This Driver Stopped to Help Ducks Cross a Road—and Caused a Fatal Car CrashEmma Czornobaj faced life in prison for what she thought was an act of kindness. Here’s what the jury said.
BYVICKI CONSTANTINE CROKE
NOMA BAR FOR READER'S DIGEST
Emma Czornobaj was driving down a busy four-lane（四车道） highway near Montreal late in the day on June 27,2010, when she spotted（看见） several ducklings（小鸭子） wandering helplessly along the concrete（水泥） median（中线）. She quickly stopped her Honda Civic in the left lane电锯甜心 , near the ducks. Witnesses claimed that, without turning on her hazard lights or closing the driver’s-side door, she jumped out of the car and tried to catch the me-andering（漫步的） birds, which she planned to take home. Within a minute or so, a truck swerved into the right lane to avoid hitting Czornobaj’s parked vehicle. Behind that truck were two motor-cycles. Pauline Volikakis drove one猛虎教师 ,张煜枫 and her husband, André Roy, drove the other, with their 16-year-old daughter, Jessie Roy保罗亨特 , riding on the back. André crashed into Czornobaj’s car. Both he and his daughter died.

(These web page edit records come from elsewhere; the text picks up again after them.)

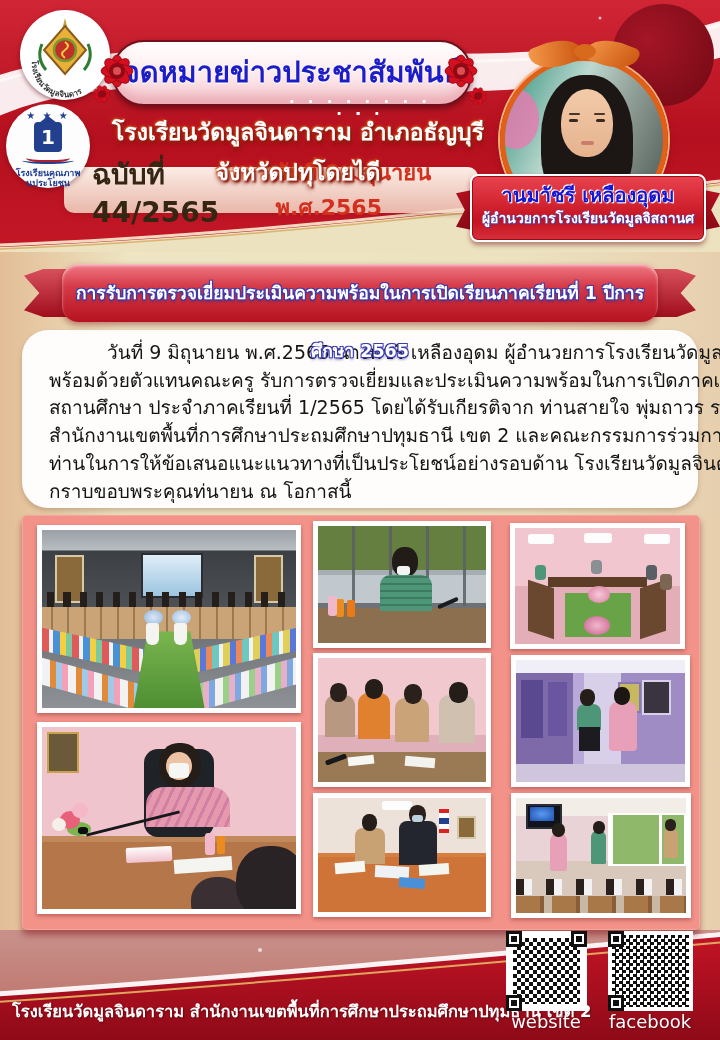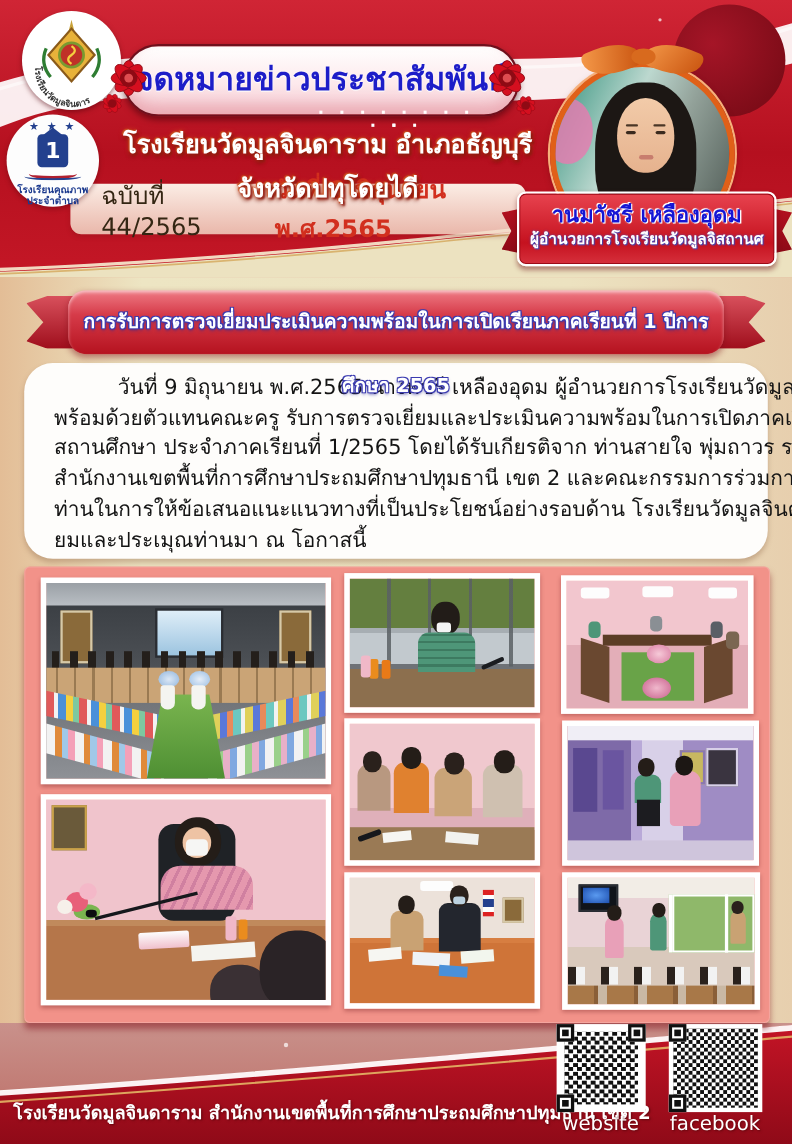--- a/index.html
+++ b/index.html
@@ -310,7 +310,7 @@
     <div class="lq-book"></div>
     <div class="lq-book2"></div>
     <span class="lq-t1">โรงเรียนคุณภาพ</span>
-    <span class="lq-t2">ประจำตำบล</span>
+    <span class="lq-t2">นประโยชน</span>
   </div>
 
   <div class="banner">

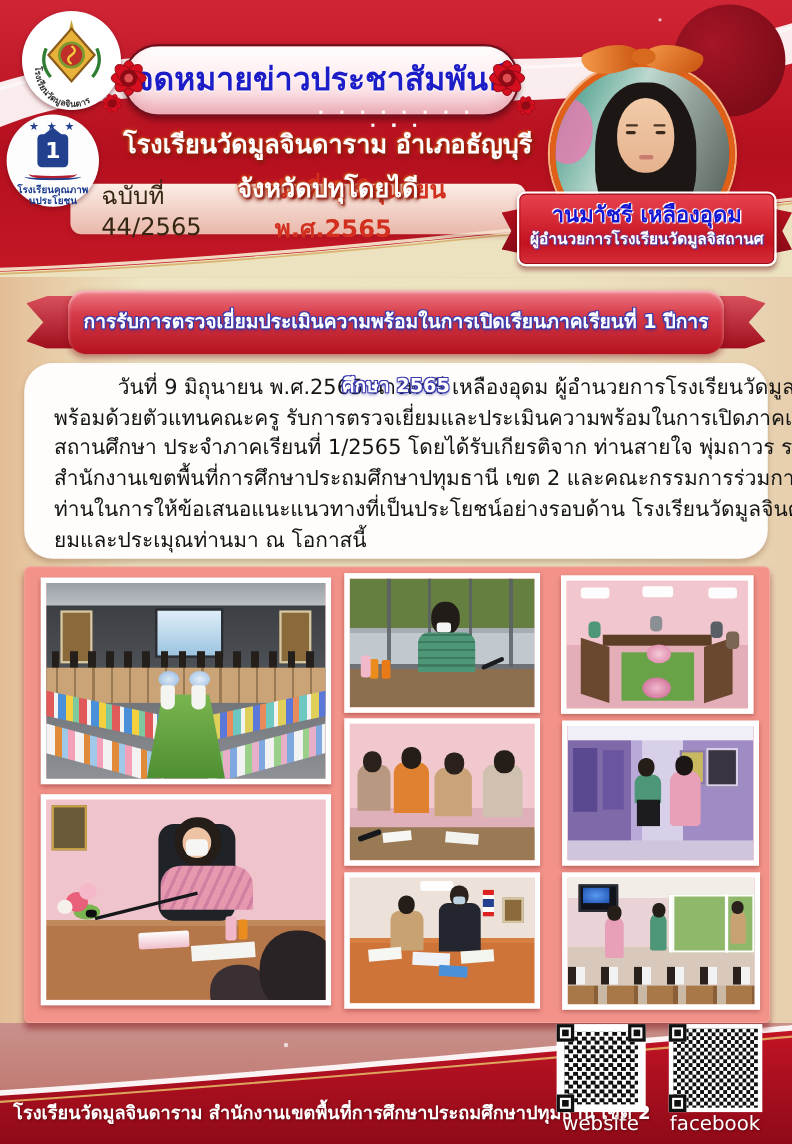--- a/index.html
+++ b/index.html
@@ -44,7 +44,7 @@
   .issue-band{position:absolute;left:64px;top:167px;width:414px;height:46px;z-index:3;border-radius:10px;
       background:linear-gradient(180deg,rgba(255,249,240,.95),rgba(243,219,200,.82));
       box-shadow:0 2px 4px rgba(120,20,20,.25);display:flex;align-items:center;padding-left:28px;box-sizing:border-box;}
-  .issue-label{font-size:22px;font-weight:normal;color:#342613;}
+  .issue-label{font-size:28px;font-weight:bold;color:#342613;}
   .date-label{font-size:22px;font-weight:bold;color:#d22f1e;margin-left:26px;}
 
   .decor-circle{position:absolute;left:612px;top:4px;width:102px;height:102px;border-radius:50%;z-index:1;

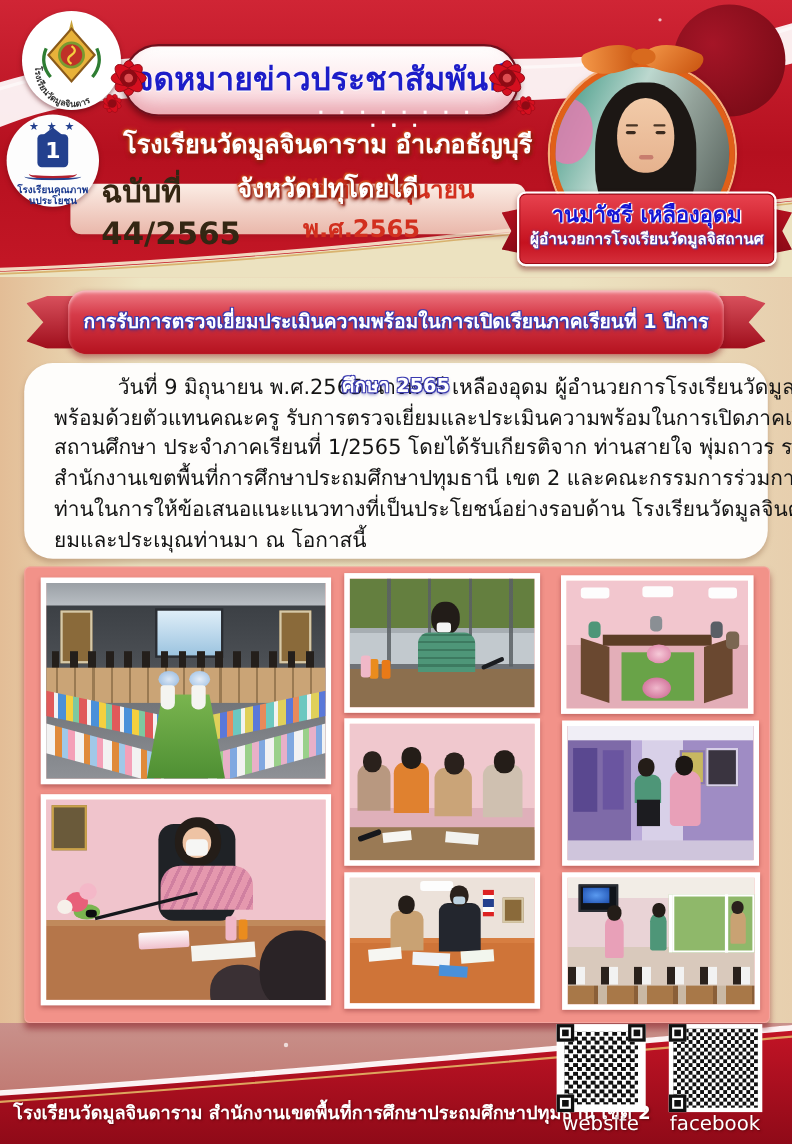--- a/index.html
+++ b/index.html
@@ -413,7 +413,7 @@
     <div class="body-line">สถานศึกษา ประจำภาคเรียนที่ 1/2565 โดยได้รับเกียรติจาก ท่านสายใจ พุ่มถาวร  รองผู้อำนวยการ</div>
     <div class="body-line">สำนักงานเขตพื้นที่การศึกษาประถมศึกษาปทุมธานี เขต 2 และคณะกรรมการร่วมการประเมินทุก</div>
     <div class="body-line">ท่านในการให้ข้อเสนอแนะแนวทางที่เป็นประโยชน์อย่างรอบด้าน โรงเรียนวัดมูลจินดาราม ขอ</div>
-    <div class="body-line">ยมและประเมุณท่านมา  ณ โอกาสนี้</div>
+    <div class="body-line">กราบขอบพระคุณท่นายน  ณ โอกาสนี้</div>
   </div>
 
   <div class="photo-panel">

A Globe and Mail headline in June 2014 announcing the start of the trial in the Superior Court of Quebec, Montreal Division, underscored（强调） the tragedy: “Jury hears case of fatal crash caused by act of kindness.” Czornobaj was charged with two counts of criminal negligence（疏忽） causing death and two counts of dangerous driving causing death. If found guilty on the counts of criminal negligence causing death, she could be sentenced to life in prison.

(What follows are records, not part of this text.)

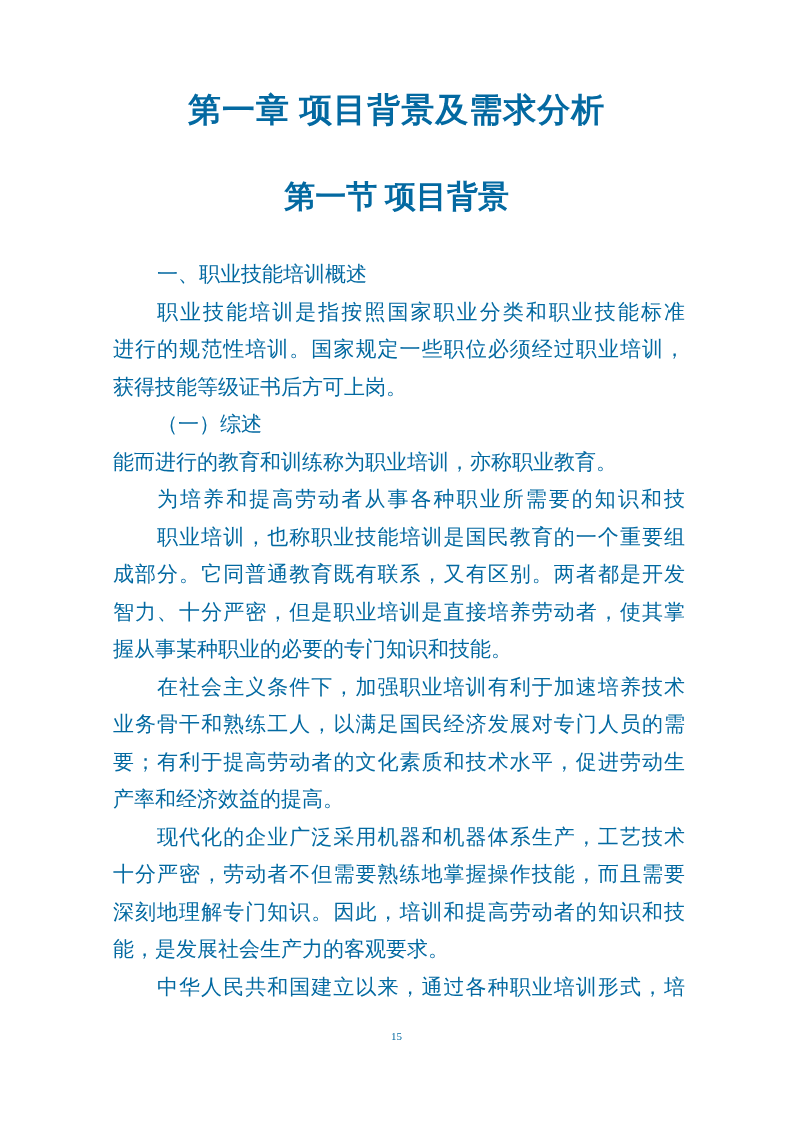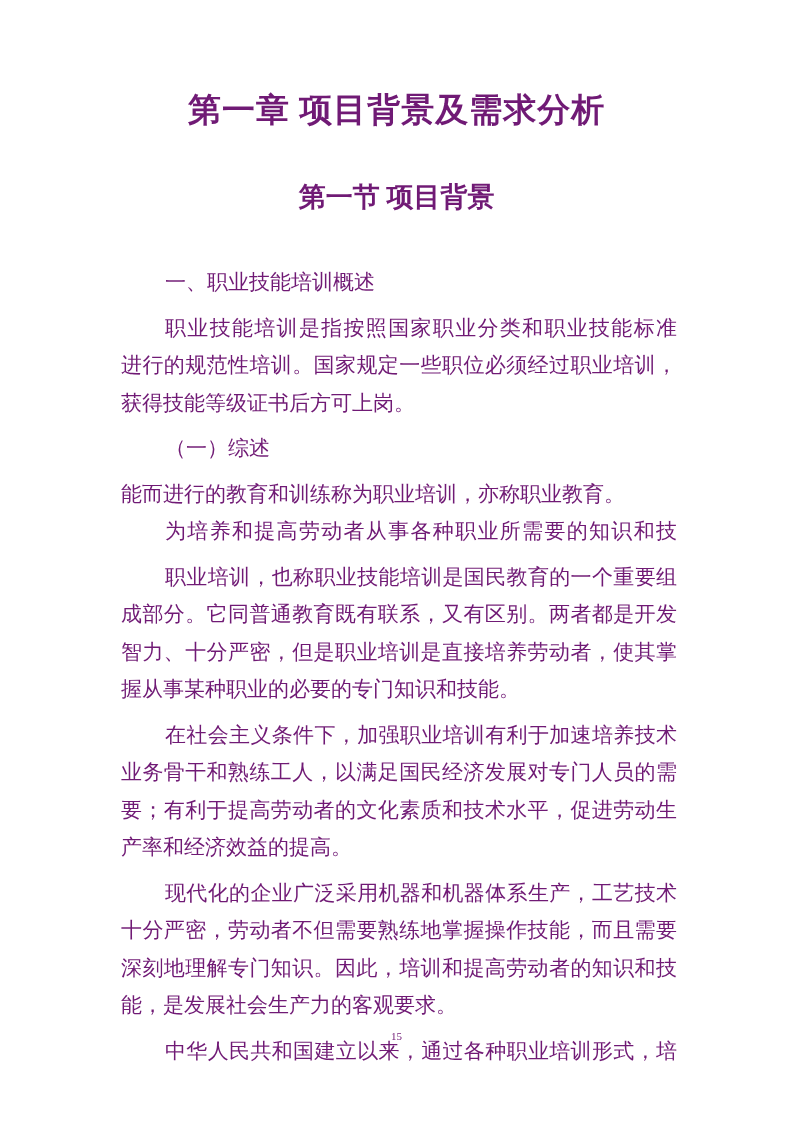--- a/index.html
+++ b/index.html
@@ -14,7 +14,7 @@
     background: #ffffff;
     overflow: hidden;
     font-family: "Liberation Serif", "DejaVu Serif", serif;
-    color: #701a75;
+    color: #0369a1;
   }
   .chapter-title {
     position: absolute;

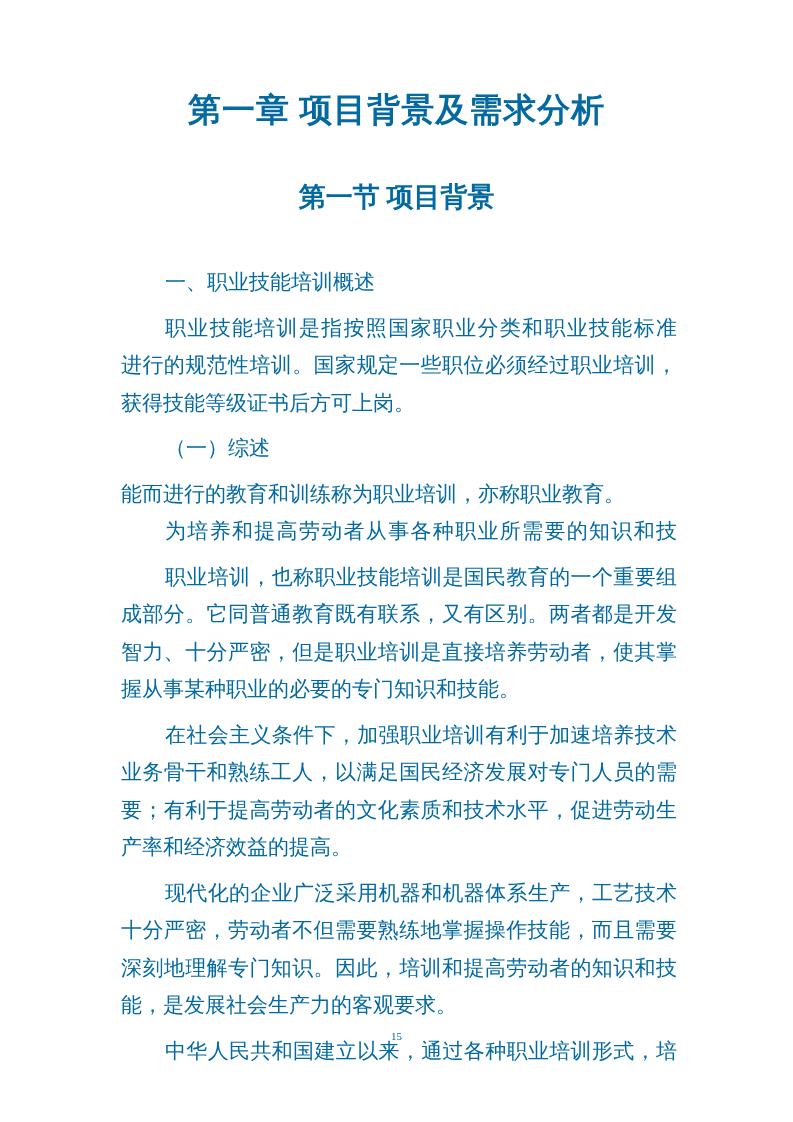--- a/index.html
+++ b/index.html
@@ -34,7 +34,7 @@
     left: 0;
     width: 100%;
     text-align: center;
-    font-size: 27px;
+    font-size: 31px;
     line-height: 36px;
     font-weight: bold;
     white-space: nowrap;

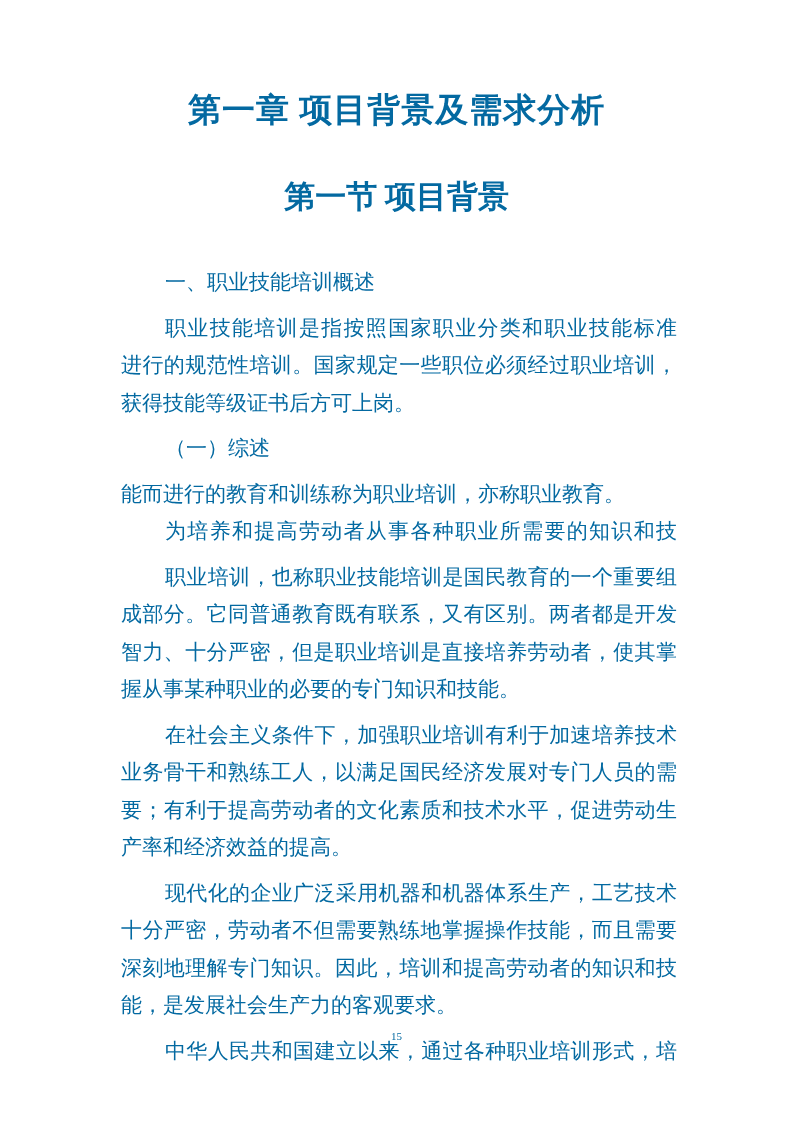--- a/index.html
+++ b/index.html
@@ -47,7 +47,7 @@
     font-size: 21px;
   }
   .para {
-    margin: 8px;
+    margin: 0;
     padding: 0;
   }
   .line {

“I know it was a mistake,” Czornobaj told the court. She considered the crash to be an accident and testified that she didn’t see other cars when she stopped and assumed it was “safe.” Her attorney Marc Labelle noted that André Roy was driving his motorcycle over the speed limit, which may have contributed to the collision. Even so, while Labelle described Czornobaj’s actions as “stupid,” he had a larger point: “You are in the presence here of an accident with no criminal intent（意图）.”
Prosecutor（公诉人，检察官） Annie Claude Chassé strongly disagreed, asking the jury, “Would a reasonable and prudent person in the same circumstances as was the accused do the same … to save some ducks?” She argued that this tragedy was no accident: Czornobaj “made choices. She made decisions. She was aware of the danger.”
Was the driver who stopped to help some ducks and caused a fatal crash guilty of a crime? You be the judge.
NOMA BAR FOR READER'S DIGESTThe Verdict（判决）
Yes. The jury unanimously ruled that Emma Czornobaj was guilty of criminal negligence and dangerous driving causing death. At her sentencing in December 2014维京英灵殿 , Justice éliane Perreault explained, “She knowingly engaged in（从事） risk taking that she should have foreseen would put other drivers’ lives in danger.” Czornobaj was sentenced to 90 days in jail plus three years’ probation（试用期玛丽居里的资料 咆哮哥张艺源 ，缓刑）, including 240 hours of community service. She also wouldn’t be allowed to drive for ten years. She appealed the sentences幸福不脱靶 , arguing that losing her license for that long was extreme重生之苏宝儿 , especially when the Highway Safety Code requires only a three-year ban for “causing death by criminal negligence and dangerous driving.” In June2017顺明全文阅读 , seven years after the crash, the three-judge panel on the appeals court disagreed, upholding her conviction and ruling that the severe driving ban compensated（补偿） for her “exceptionally lenient（宽大，仁慈）” jail time given her criminal convictions. As Chassé told reporters after the initial trial（初审）, “What we hope is that a clear message is sent to society that we do not stop on the highway for animals. It’s not worth it.”